Short Answer:
With espresso is not really possible.
A solution might be to use UIAutomator:
https://developer.android.com/tools/testing-support-library/index.html#UIAutomator
https://developer.android.com/training/testing/ui-testing/uiautomator-testing.html
So you need to:
1) add gradle dependencies:
dependencies {
androidTestCompile 'com.android.support.test:runner:0.2'
androidTestCompile 'com.android.support.test:rules:0.2'
androidTestCompile 'com.android.support.test.uiautomator:uiautomator-v18:2.1.1' }
2) make sure you add at least title to your markers even if you're not using it.
3) Write the test, code is smth like this:
UiDevice device = UiDevice.getInstance(getInstrumentation());
UiObject marker = device.findObject(new UiSelector().descriptionContains("marker title"));
marker.click();
Explanation:
GoogleMap generates UI and also makes it accessible i.e. map content can be seen as a tree of accessibility node info.
This is tree is a virtual view tree, it does not represent the real view tree.
We will come to this later
By default the contentDescription of the map is "Google Map" and that of markers is "{markerTitle}. {markerSnippet}".

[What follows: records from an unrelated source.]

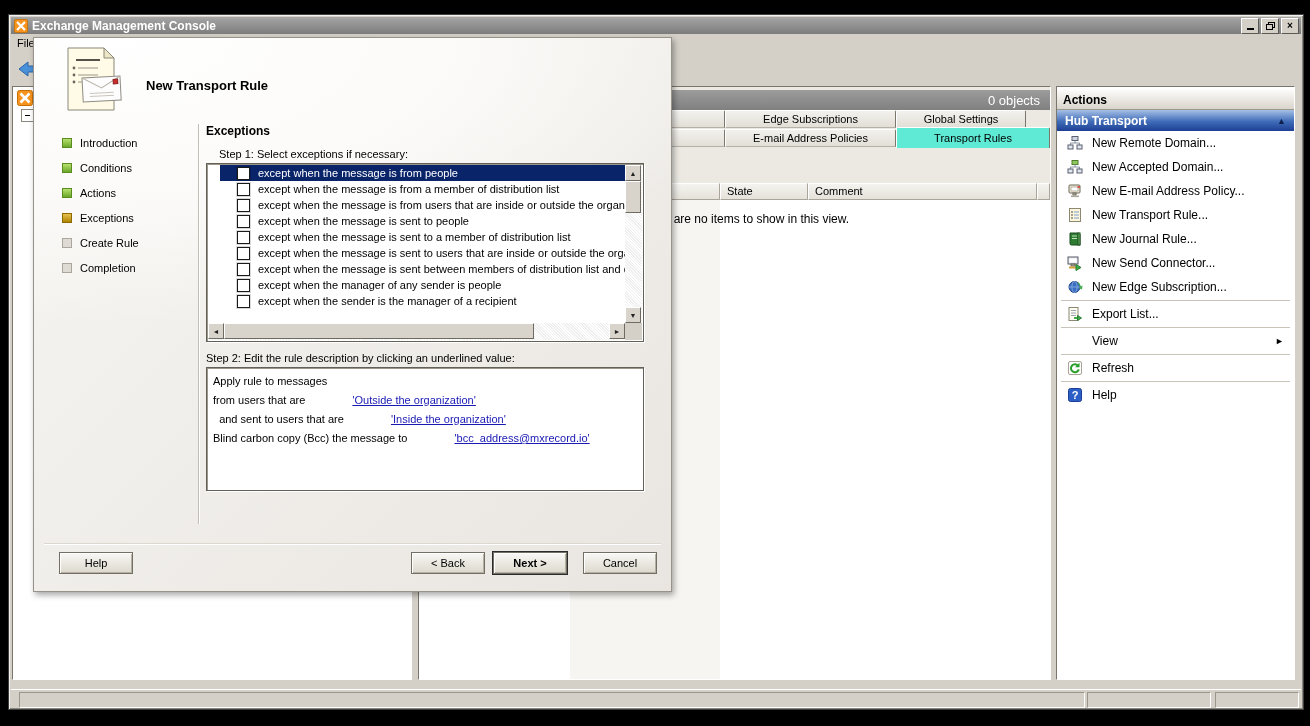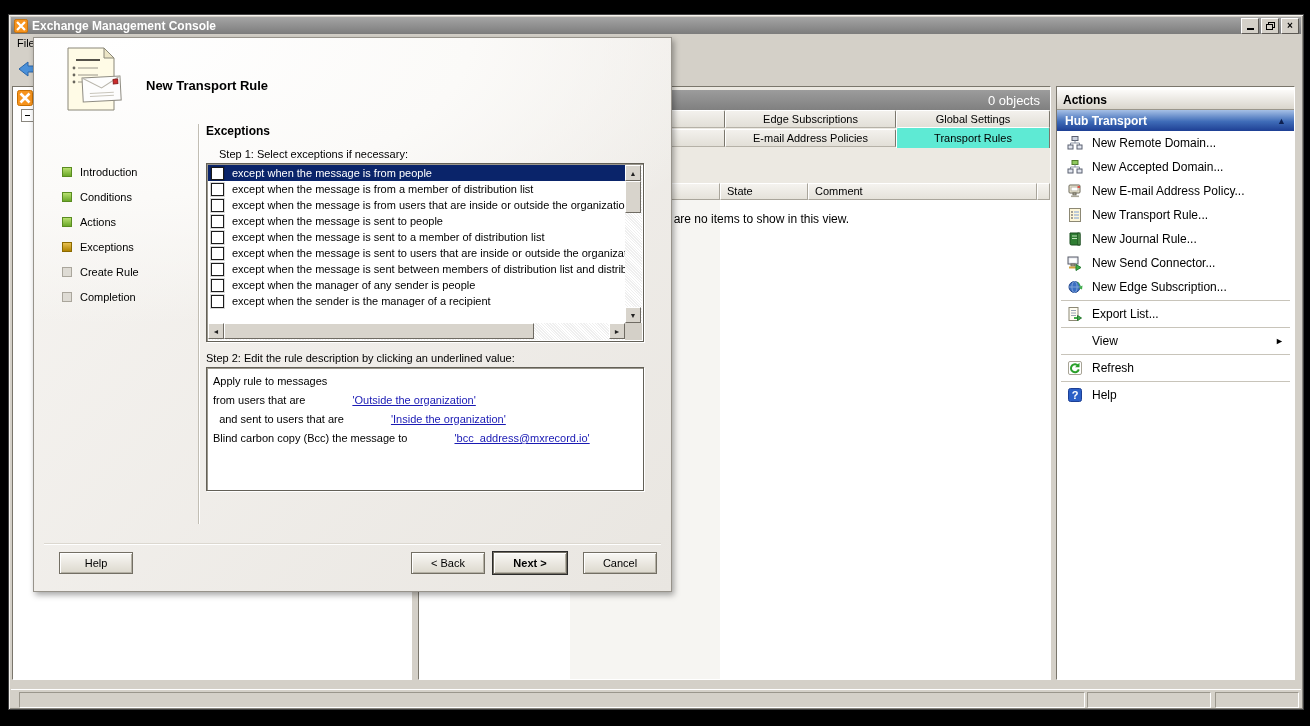--- a/index.html
+++ b/index.html
@@ -69,33 +69,33 @@
   #statusbar{left:2px;top:674px;width:1290px;height:18px;background:#d4d0c8;border-top:1px solid #fff;}
   .status-cell{position:absolute;top:2px;height:14px;border:1px solid;border-color:#9a968c #fff #fff #9a968c;}
 
   
   #dialog{left:33px;top:37px;width:637px;height:553px;z-index:10;
        background:radial-gradient(ellipse 900px 400px at 12% 0%, #ffffff 0%, #fbfaf8 40%, rgba(255,255,255,0) 72%),
                   linear-gradient(135deg,#f7f5f2 0%,#e9e6e1 100%);
        border:1px solid #97938b;box-shadow:2px 3px 6px rgba(0,0,0,.35);}
   #dlg-icon{left:28px;top:8px;width:62px;height:68px;}
   #dlg-title{left:112px;top:40px;font-size:13px;font-weight:bold;}
-  #steps{left:28px;top:92px;width:130px;margin-top:29px;}
+  #steps{left:28px;top:92px;width:130px;}
   .step{height:25px;display:flex;align-items:center;}
   .led{width:10px;height:10px;margin-right:8px;flex:none;border:1px solid #9a968c;box-sizing:border-box;}
   .step.done .led{background:linear-gradient(#b8e070,#6aa828);border-color:#5a8c20;}
   .step.current .led{background:linear-gradient(#e8c050,#b08400);border-color:#8c6a00;}
   .step.pending .led{background:#dedbd4;border-color:#aaa69c;}
   #dlg-vline{left:164px;top:86px;width:1px;height:400px;background:#c2beb4;box-shadow:1px 0 0 #fff;}
   #dlg-section-title{left:172px;top:86px;font-size:12px;font-weight:bold;}
   #step1-label{left:185px;top:110px;}
   #listbox{left:172px;top:125px;width:438px;height:179px;background:#fff;box-sizing:border-box;
        border:1px solid #636057;box-shadow:inset 1px 1px 0 #9a968c, 1px 1px 0 #fff;}
   #lb-items{position:absolute;left:1px;top:1px;right:18px;bottom:18px;overflow:hidden;}
-  .lb-row{height:16px;display:flex;align-items:center;padding-left:3px;white-space:nowrap;overflow:hidden;}
+  .lb-row{height:16px;display:flex;align-items:center;padding-left:17px;white-space:nowrap;overflow:hidden;margin-left:12px;}
   .lb-row.selected{background:#0a246a;color:#fff;}
   .cbx{width:11px;height:11px;background:#fff;border:1px solid #1a1a1a;box-shadow:0 0 0 1px rgba(0,0,0,.15);flex:none;margin-right:8px;}
   .lb-row .lb-text{font-size:11px;}
   .vscroll{position:absolute;right:1px;top:1px;width:17px;bottom:18px;background:#efefef;
        background-image:repeating-linear-gradient(45deg,#fff 0 1px,transparent 1px 2px);}
   .hscroll{position:absolute;left:1px;bottom:1px;height:17px;right:18px;background:#efefef;
        background-image:repeating-linear-gradient(45deg,#fff 0 1px,transparent 1px 2px);}
   .sb-btn{position:absolute;width:16px;height:16px;background:#d8d4cc;border:1px solid;border-color:#fff #6f6b63 #6f6b63 #fff;
        display:flex;align-items:center;justify-content:center;font-size:7px;color:#222;box-sizing:border-box;}
   .sb-thumb{position:absolute;background:#d8d4cc;border:1px solid;border-color:#fff #6f6b63 #6f6b63 #fff;box-sizing:border-box;}
@@ -159,21 +159,21 @@
     <span id="tree-expander"></span>
   </div>
 
   <div id="content" class="abs">
     <div id="objects-bar" class="abs">
       <span>0 objects</span>
     </div>
     <div id="tab-row-1" class="tab-row">
         <div class="tab" style="left: 73px; width: 233px;">Send Connectors</div>
         <div class="tab" style="left: 306px; width: 171px;">Edge Subscriptions</div>
-        <div class="tab" style="left: 477px; width: 154px;">Global Settings</div>
+        <div class="tab" style="left: 477px; width: 130px;">Global Settings</div>
       </div>
     <div id="tab-row-2" class="tab-row">
         <div class="tab" style="left: 73px; width: 233px;">Accepted Domains</div>
         <div class="tab" style="left: 306px; width: 171px;">E-mail Address Policies</div>
         <div class="tab active" style="left: 477px; width: 154px;">Transport Rules</div>
       </div>
     <div id="list-header" class="abs">
         <div class="col-h" style="width: 301px;"></div>
         <div class="col-h" style="width: 88px;">State</div>
         <div class="col-h" style="width: 229px;">Comment</div>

Then the question is so why not using espresso:
onView(withContentDescription("marker title. ")).perform(click());
?
Because it won't find it, however :
onView(withContentDescription("Google Map")).perform(click());
will work just fine.
So how come UIAutomator works and Espresso doesn't?
Because they use different view trees.
UIAutomator uses tree of accessibility node info provided by AccessibilityService, while Espresso uses the view hierarchy and thus processes all children of any ViewGroup. The accessibility node info and the view hierarchy may or may not map one-to-one.
In this case
onView(withContentDescription("Google Map"))
finds not a ViewGroup but a TextureView, which is not known to have children so Espresso cannot know what is drawn in there.